A note from author Beryl Young

 

I’m the author of the new book A Boy Named Tommy Douglas. I’m a senior citizen and have known about Tommy Douglas all my life, but it came as a great surprise to learn that there are no books for children to tell the little-known story that inspired his adult achievement of Medicare for Canada.

My publisher Midtown Press was delighted when the Douglas Coldwell Layton Foundation generously gave a grant to fund their promotion of A Boy Named Tommy Douglas. The book, published in June, 2022, is for 5 - 10-year-olds but it tells the story appropriate to anyone who does not know his iconic past. 

Tommy was born in Scotland in 1904 and his family immigrated to Winnipeg. As I researched Tommy’s life, he was seven years old when he badly injured his right knee. Because his parents could not afford medical care, his knee injury turned into osteoporosis. The doctors threatened to cut his leg off, but Tommy was saved because a specialist surgeon visiting the public ward offered to operate at no cost to save the leg. The operation was a success. Tommy never forgot that other children were not so fortunate. 
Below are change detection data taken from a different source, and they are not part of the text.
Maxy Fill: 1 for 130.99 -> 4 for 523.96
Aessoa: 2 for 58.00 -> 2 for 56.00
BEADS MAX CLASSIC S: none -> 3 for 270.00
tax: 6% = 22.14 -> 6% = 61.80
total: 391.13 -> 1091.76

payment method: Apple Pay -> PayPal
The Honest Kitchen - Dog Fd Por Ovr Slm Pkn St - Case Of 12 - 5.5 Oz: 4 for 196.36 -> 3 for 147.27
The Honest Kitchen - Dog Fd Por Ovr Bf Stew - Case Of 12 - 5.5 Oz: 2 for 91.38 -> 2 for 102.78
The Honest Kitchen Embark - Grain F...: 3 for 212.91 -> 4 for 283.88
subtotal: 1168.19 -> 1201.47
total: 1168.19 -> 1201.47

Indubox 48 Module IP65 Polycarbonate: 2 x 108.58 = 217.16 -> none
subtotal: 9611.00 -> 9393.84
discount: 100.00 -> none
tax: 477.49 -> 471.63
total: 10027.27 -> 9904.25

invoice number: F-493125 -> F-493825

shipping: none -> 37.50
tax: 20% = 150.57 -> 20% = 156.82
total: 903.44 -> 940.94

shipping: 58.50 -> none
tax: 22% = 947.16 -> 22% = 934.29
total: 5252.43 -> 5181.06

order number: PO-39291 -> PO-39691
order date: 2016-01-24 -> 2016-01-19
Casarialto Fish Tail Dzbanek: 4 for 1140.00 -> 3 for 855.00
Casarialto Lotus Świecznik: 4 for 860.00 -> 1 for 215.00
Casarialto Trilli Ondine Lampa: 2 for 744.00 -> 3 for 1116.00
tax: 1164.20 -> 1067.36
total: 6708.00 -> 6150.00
He became a preacher and then a politician whose fiery speeches helped get him elected in Saskatchewan. (He was always called Tommy, never Tom.) He built hospitals and started a medical school, gave free dental and medical care for pregnant women and seniors. Finally in 1960 when he was 57 years old, full medical care arrived for every person in Saskatchewan. Tommy became the leader of the federal NDP and worked for six more years until 1968 when Medicare was available to every child and adult in Canada. 

Tommy is known as the Father of Medicare and voted in a CBC poll to be named The Greatest Canadian, voted first over such icons as Terry Fox and Wayne Gretzky. 

Tommy said, “I look back and think that a boy from a poor home on the wrong side of the tracks was given the privilege of being part of a movement that changed Canada.” 

We are different from the people south of the border. Medicare is under threat. Canada has more people and an aging population and we need to protect it from struggling to catch up. A reminder that Tommy inspired us to say, “Courage my friends: it is not too late to build a better world.”

This book has an important message to share with our members, their children and grandchildren in our lives.  It is available in English and French in your local bookstores.